User interface change data:

..............................

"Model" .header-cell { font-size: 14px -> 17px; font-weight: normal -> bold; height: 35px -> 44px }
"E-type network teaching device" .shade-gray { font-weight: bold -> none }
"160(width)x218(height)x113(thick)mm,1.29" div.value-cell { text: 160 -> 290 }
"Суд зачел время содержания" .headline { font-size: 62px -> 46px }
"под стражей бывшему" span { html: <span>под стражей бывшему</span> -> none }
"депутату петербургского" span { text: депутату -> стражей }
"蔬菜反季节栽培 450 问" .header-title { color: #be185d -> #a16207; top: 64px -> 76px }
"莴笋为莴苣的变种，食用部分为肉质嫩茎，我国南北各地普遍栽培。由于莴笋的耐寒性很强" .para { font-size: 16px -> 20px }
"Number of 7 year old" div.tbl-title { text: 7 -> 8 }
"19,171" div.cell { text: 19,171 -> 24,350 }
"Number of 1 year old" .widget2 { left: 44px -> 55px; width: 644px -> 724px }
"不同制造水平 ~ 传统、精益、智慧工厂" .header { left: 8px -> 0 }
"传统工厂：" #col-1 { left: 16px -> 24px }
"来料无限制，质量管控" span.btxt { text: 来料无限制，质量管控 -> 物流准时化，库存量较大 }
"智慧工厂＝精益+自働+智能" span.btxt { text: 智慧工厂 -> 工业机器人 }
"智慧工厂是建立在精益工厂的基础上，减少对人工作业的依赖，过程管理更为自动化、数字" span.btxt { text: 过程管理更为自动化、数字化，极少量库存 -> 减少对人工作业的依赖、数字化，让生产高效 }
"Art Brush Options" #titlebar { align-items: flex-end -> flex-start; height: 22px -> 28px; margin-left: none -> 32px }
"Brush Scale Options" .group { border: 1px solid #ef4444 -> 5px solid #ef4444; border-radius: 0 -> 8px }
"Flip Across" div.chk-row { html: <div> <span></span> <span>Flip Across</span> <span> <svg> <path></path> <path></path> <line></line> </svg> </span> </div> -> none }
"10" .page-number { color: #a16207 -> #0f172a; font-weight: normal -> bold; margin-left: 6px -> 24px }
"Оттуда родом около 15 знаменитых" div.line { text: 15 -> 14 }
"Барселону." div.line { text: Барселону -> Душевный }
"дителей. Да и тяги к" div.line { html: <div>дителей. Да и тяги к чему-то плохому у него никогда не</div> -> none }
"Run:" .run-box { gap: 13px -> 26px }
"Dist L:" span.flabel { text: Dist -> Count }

..............................

» Aim of the task
From the first line through the last, repeat the entries exactly.

» Exercise solution
"Model" .header-cell { font-size: 14px -> 17px; font-weight: normal -> bold; height: 35px -> 44px }
"E-type network teaching device" .shade-gray { font-weight: bold -> none }
"160(width)x218(height)x113(thick)mm,1.29" div.value-cell { text: 160 -> 290 }
"Суд зачел время содержания" .headline { font-size: 62px -> 46px }
"под стражей бывшему" span { html: <span>под стражей бывшему</span> -> none }
"депутату петербургского" span { text: депутату -> стражей }
"蔬菜反季节栽培 450 问" .header-title { color: #be185d -> #a16207; top: 64px -> 76px }
"莴笋为莴苣的变种，食用部分为肉质嫩茎，我国南北各地普遍栽培。由于莴笋的耐寒性很强" .para { font-size: 16px -> 20px }
"Number of 7 year old" div.tbl-title { text: 7 -> 8 }
"19,171" div.cell { text: 19,171 -> 24,350 }
"Number of 1 year old" .widget2 { left: 44px -> 55px; width: 644px -> 724px }
"不同制造水平 ~ 传统、精益、智慧工厂" .header { left: 8px -> 0 }
"传统工厂：" #col-1 { left: 16px -> 24px }
"来料无限制，质量管控" span.btxt { text: 来料无限制，质量管控 -> 物流准时化，库存量较大 }
"智慧工厂＝精益+自働+智能" span.btxt { text: 智慧工厂 -> 工业机器人 }
"智慧工厂是建立在精益工厂的基础上，减少对人工作业的依赖，过程管理更为自动化、数字" span.btxt { text: 过程管理更为自动化、数字化，极少量库存 -> 减少对人工作业的依赖、数字化，让生产高效 }
"Art Brush Options" #titlebar { align-items: flex-end -> flex-start; height: 22px -> 28px; margin-left: none -> 32px }
"Brush Scale Options" .group { border: 1px solid #ef4444 -> 5px solid #ef4444; border-radius: 0 -> 8px }
"Flip Across" div.chk-row { html: <div> <span></span> <span>Flip Across</span> <span> <svg> <path></path> <path></path> <line></line> </svg> </span> </div> -> none }
"10" .page-number { color: #a16207 -> #0f172a; font-weight: normal -> bold; margin-left: 6px -> 24px }
"Оттуда родом около 15 знаменитых" div.line { text: 15 -> 14 }
"Барселону." div.line { text: Барселону -> Душевный }
"дителей. Да и тяги к" div.line { html: <div>дителей. Да и тяги к чему-то плохому у него никогда не</div> -> none }
"Run:" .run-box { gap: 13px -> 26px }
"Dist L:" span.flabel { text: Dist -> Count }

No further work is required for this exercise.